LIQUIDITY AND CAPITAL RESOURCES -- (CONTINUED)
     The Company believes that its available cash resources, together with the
borrowings available under the Credit Facility, will be sufficient to meet its
2000 operating requirements and internal development initiatives.

EXTERNAL FACTORS

     The business of recovering subrogation and other claims for healthcare
payors is subject to a wide variety of external factors. Prominent among these
are factors that would materially change the healthcare payment, fault-based
liability or workers' compensation systems. Examples of these factors include,
but are not limited to, 1) the non-availability of recovery from such sources as
property and casualty and workers' compensation coverages, 2) law changes that
limit the use of or access to claims and medical records, or 3) the ability of
healthcare payors to recover related claims and audit medical records. Because
the Company's profitability depends in large measure upon obtaining and using
claims data and medical records, the non-availability or decrease in their
availability could have a material adverse effect on the Company.
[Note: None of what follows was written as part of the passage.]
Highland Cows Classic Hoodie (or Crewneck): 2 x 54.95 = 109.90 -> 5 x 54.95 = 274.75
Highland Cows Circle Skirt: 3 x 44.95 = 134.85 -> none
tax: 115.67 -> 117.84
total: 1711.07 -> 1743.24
     Moreover, because the Company's revenues are derived from the recovery of
the costs of medical treatment, material changes in such costs will tend to
affect the Company's backlog or its rate of backlog growth, as well as its
revenue or its rate of revenue growth. The healthcare industry, and particularly
the business of healthcare payors, is subject to various external factors that
may have the effect of significantly altering the costs of healthcare and the
environment for the sale or delivery of medical claims recovery and cost
containment services. The Company is unable to predict which of these factors,
if any, could have a potentially material impact on healthcare payors and
through them, the healthcare recovery and cost containment industry.

CONCENTRATION OF CLIENTS

     The Company provides services to healthcare plans that as of June 30, 2000
covered approximately 53.6 million lives. HCRI's clients are national and
regional healthcare payors, large third-party administrators or self-insured
corporations. For each of the six month periods ended June 30, 2000 and 1999,
HCRI's largest client, UnitedHealth Group, generated 23% of HCRI's revenues. The
loss of this account could have a material adverse effect on the Company's
business, results of operations and financial condition. On June 30, 2000, HCRI
had backlog of $1,148.3 million. Claims revenues are earned under written
contracts with HCRI's clients that generally provide for contingency fees from
recoveries under a variety of pricing regimes. The pricing arrangements offered
by HCRI to its clients include a fixed fee percentage, a fee percentage that
declines as the number of lives covered by the client and subject to HCRI's
service increases and a fee percentage that varies with HCRI's recovery
performance.

     HCRI does not obligate itself to deliver any specific result from the
performance of its services. Contracts with its customers are generally
terminable on 60 to 180 days' notice by either party, although in a few cases
the contracts extend over a period of years. Pursuant to the terms of its client
contracts, HCRI is generally entitled to continue to make recoveries for the
client and earn a fee on the backlog existing at the time of termination.

RECENT DEVELOPMENTS

  Related Party Transaction

     On June 30, 2000, at the direction of the Board of Directors and in
accordance with terms authorized by it, the Company loaned to Patrick B.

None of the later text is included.